■ **Brief**
Repeat the entries below in full, with every character unchanged.

=== Input records ===

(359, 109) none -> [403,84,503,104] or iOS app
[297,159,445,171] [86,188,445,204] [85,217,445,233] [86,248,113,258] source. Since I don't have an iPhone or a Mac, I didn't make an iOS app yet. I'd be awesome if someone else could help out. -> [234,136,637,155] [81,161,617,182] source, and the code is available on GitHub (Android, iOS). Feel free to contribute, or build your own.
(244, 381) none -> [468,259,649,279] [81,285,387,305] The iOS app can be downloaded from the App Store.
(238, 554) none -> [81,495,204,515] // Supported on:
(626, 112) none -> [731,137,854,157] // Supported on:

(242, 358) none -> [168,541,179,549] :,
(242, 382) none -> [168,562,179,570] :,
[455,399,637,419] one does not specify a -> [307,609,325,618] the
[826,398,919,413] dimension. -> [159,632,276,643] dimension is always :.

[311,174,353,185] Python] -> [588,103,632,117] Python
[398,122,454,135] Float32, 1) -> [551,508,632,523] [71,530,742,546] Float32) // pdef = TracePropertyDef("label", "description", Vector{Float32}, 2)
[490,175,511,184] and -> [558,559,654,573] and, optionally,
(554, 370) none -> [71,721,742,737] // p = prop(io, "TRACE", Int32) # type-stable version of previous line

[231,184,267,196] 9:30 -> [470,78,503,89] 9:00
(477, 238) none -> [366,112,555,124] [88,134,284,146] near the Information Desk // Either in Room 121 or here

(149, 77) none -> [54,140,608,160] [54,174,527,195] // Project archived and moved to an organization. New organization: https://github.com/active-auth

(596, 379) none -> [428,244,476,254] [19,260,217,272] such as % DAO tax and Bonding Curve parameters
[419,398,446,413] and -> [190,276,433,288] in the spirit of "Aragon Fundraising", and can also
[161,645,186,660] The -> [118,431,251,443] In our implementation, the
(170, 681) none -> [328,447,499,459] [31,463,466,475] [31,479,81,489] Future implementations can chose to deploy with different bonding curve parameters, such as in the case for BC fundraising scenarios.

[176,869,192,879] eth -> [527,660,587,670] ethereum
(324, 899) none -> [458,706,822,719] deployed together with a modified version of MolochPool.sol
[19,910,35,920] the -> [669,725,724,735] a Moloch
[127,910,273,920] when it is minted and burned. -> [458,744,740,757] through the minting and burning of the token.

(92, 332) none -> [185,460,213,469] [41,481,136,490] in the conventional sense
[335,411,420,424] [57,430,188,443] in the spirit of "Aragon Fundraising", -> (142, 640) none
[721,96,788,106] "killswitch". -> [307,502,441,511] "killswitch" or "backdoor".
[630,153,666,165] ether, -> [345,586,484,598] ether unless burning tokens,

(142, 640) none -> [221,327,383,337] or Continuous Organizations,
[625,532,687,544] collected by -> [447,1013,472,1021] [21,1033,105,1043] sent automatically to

===

■ **Response box**
(359, 109) none -> [403,84,503,104] or iOS app
[297,159,445,171] [86,188,445,204] [85,217,445,233] [86,248,113,258] source. Since I don't have an iPhone or a Mac, I didn't make an iOS app yet. I'd be awesome if someone else could help out. -> [234,136,637,155] [81,161,617,182] source, and the code is available on GitHub (Android, iOS). Feel free to contribute, or build your own.
(244, 381) none -> [468,259,649,279] [81,285,387,305] The iOS app can be downloaded from the App Store.
(238, 554) none -> [81,495,204,515] // Supported on:
(626, 112) none -> [731,137,854,157] // Supported on:

(242, 358) none -> [168,541,179,549] :,
(242, 382) none -> [168,562,179,570] :,
[455,399,637,419] one does not specify a -> [307,609,325,618] the
[826,398,919,413] dimension. -> [159,632,276,643] dimension is always :.

[311,174,353,185] Python] -> [588,103,632,117] Python
[398,122,454,135] Float32, 1) -> [551,508,632,523] [71,530,742,546] Float32) // pdef = TracePropertyDef("label", "description", Vector{Float32}, 2)
[490,175,511,184] and -> [558,559,654,573] and, optionally,
(554, 370) none -> [71,721,742,737] // p = prop(io, "TRACE", Int32) # type-stable version of previous line

[231,184,267,196] 9:30 -> [470,78,503,89] 9:00
(477, 238) none -> [366,112,555,124] [88,134,284,146] near the Information Desk // Either in Room 121 or here

(149, 77) none -> [54,140,608,160] [54,174,527,195] // Project archived and moved to an organization. New organization: https://github.com/active-auth

(596, 379) none -> [428,244,476,254] [19,260,217,272] such as % DAO tax and Bonding Curve parameters
[419,398,446,413] and -> [190,276,433,288] in the spirit of "Aragon Fundraising", and can also
[161,645,186,660] The -> [118,431,251,443] In our implementation, the
(170, 681) none -> [328,447,499,459] [31,463,466,475] [31,479,81,489] Future implementations can chose to deploy with different bonding curve parameters, such as in the case for BC fundraising scenarios.

[176,869,192,879] eth -> [527,660,587,670] ethereum
(324, 899) none -> [458,706,822,719] deployed together with a modified version of MolochPool.sol
[19,910,35,920] the -> [669,725,724,735] a Moloch
[127,910,273,920] when it is minted and burned. -> [458,744,740,757] through the minting and burning of the token.

(92, 332) none -> [185,460,213,469] [41,481,136,490] in the conventional sense
[335,411,420,424] [57,430,188,443] in the spirit of "Aragon Fundraising", -> (142, 640) none
[721,96,788,106] "killswitch". -> [307,502,441,511] "killswitch" or "backdoor".
[630,153,666,165] ether, -> [345,586,484,598] ether unless burning tokens,

(142, 640) none -> [221,327,383,337] or Continuous Organizations,
[625,532,687,544] collected by -> [447,1013,472,1021] [21,1033,105,1043] sent automatically to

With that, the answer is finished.